(Dataset records)
····················

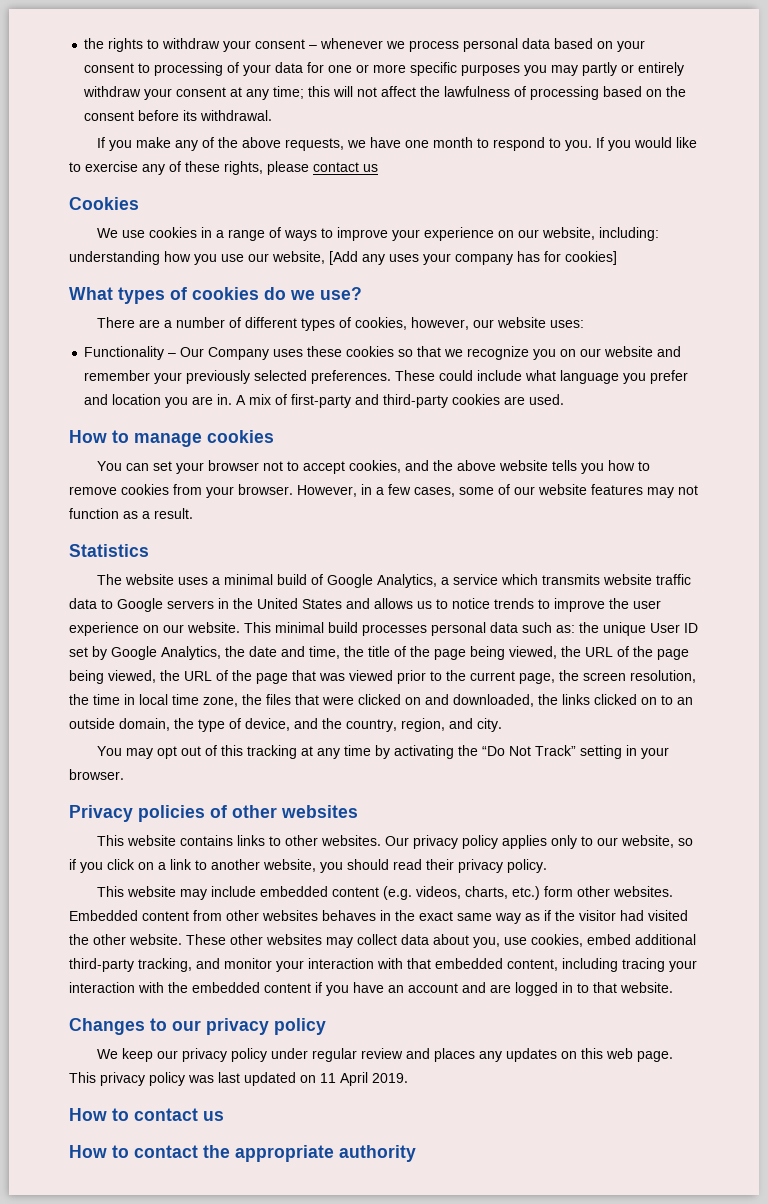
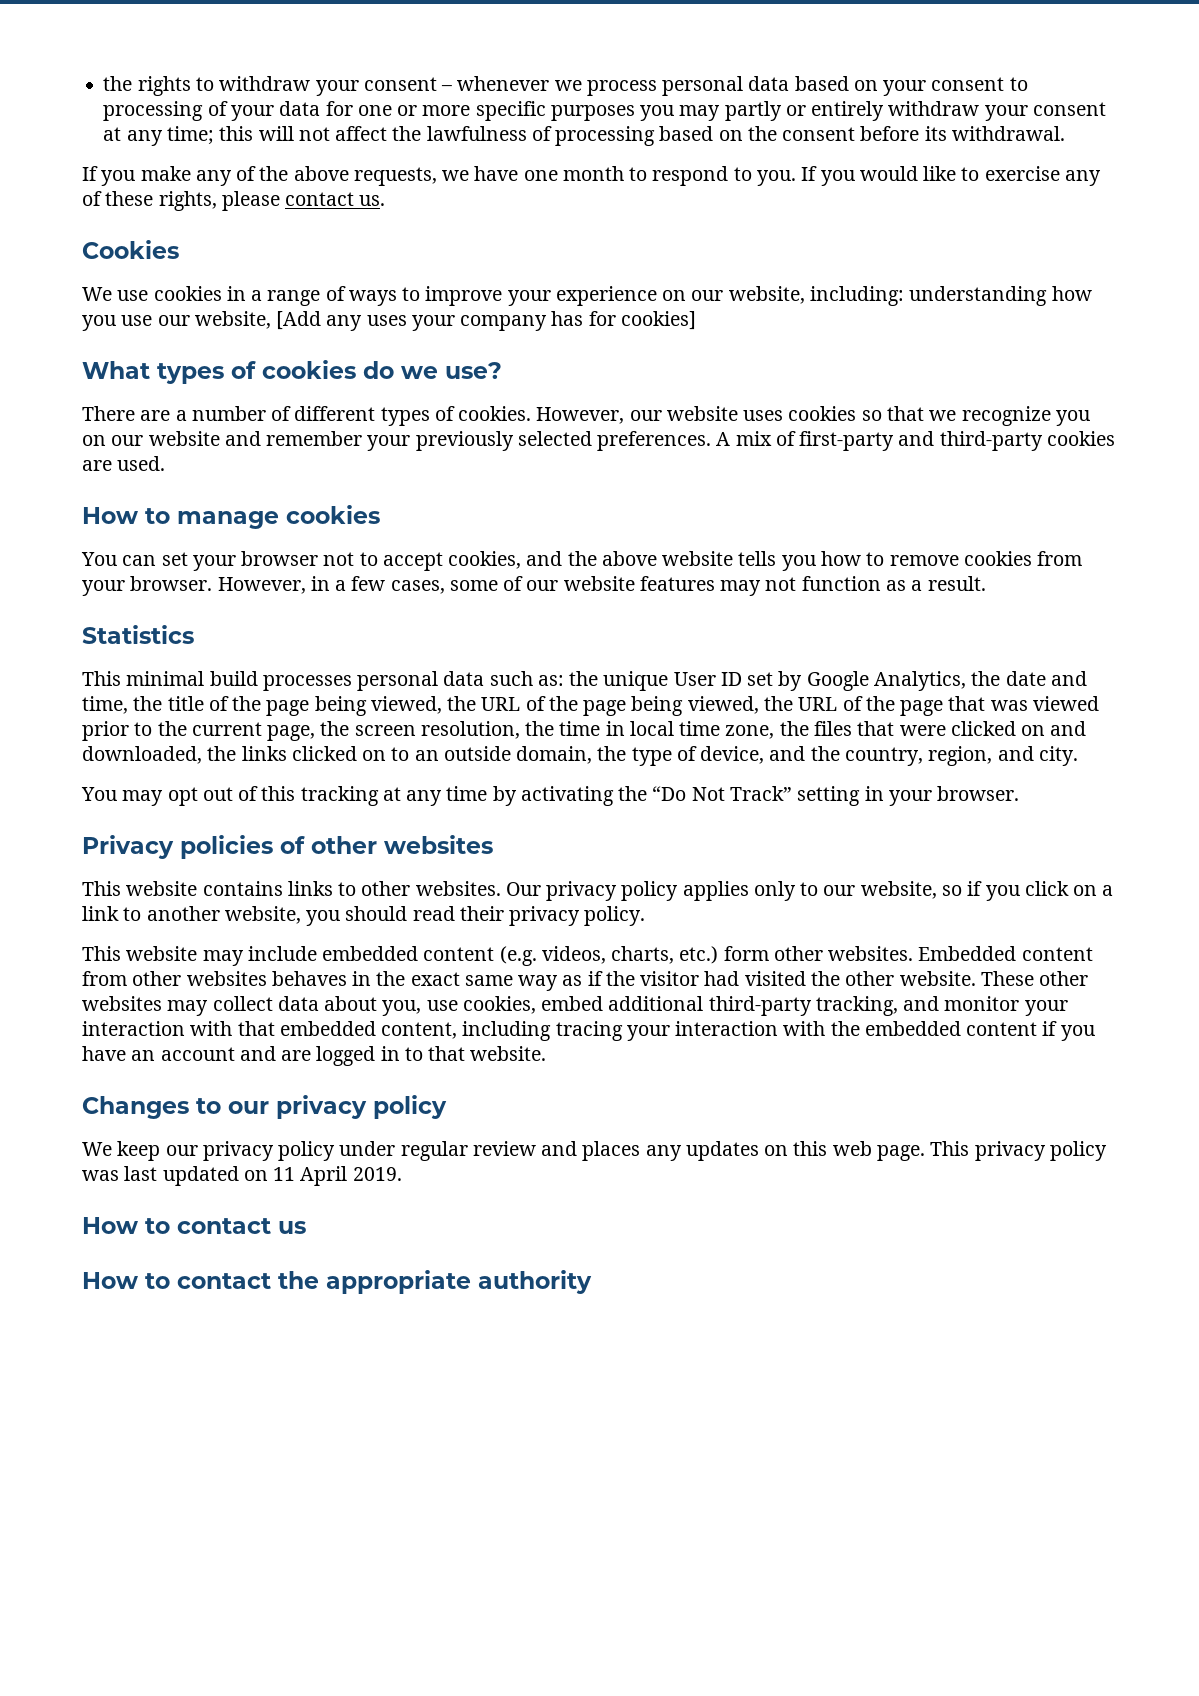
- If you would like to exercise any of these rights, please contact us
+ If you would like to exercise any of these rights, please contact us.
- There are a number of different types of cookies, however, our website uses:
- Functionality – Our Company uses these cookies so that we recognize you on our website and remember your previously selected preferences.
+ There are a number of different types of cookies. However, our website uses cookies so that we recognize you on our website and remember your previously selected preferences.
- These could include what language you prefer and location you are in.
- The website uses a minimal build of Google Analytics, a service which transmits website traffic data to Google servers in the United States and allows us to notice trends to improve the user experience on our website.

····················

Copy every record above exactly, leaving out the pictures.

- If you would like to exercise any of these rights, please contact us
+ If you would like to exercise any of these rights, please contact us.
- There are a number of different types of cookies, however, our website uses:
- Functionality – Our Company uses these cookies so that we recognize you on our website and remember your previously selected preferences.
+ There are a number of different types of cookies. However, our website uses cookies so that we recognize you on our website and remember your previously selected preferences.
- These could include what language you prefer and location you are in.
- The website uses a minimal build of Google Analytics, a service which transmits website traffic data to Google servers in the United States and allows us to notice trends to improve the user experience on our website.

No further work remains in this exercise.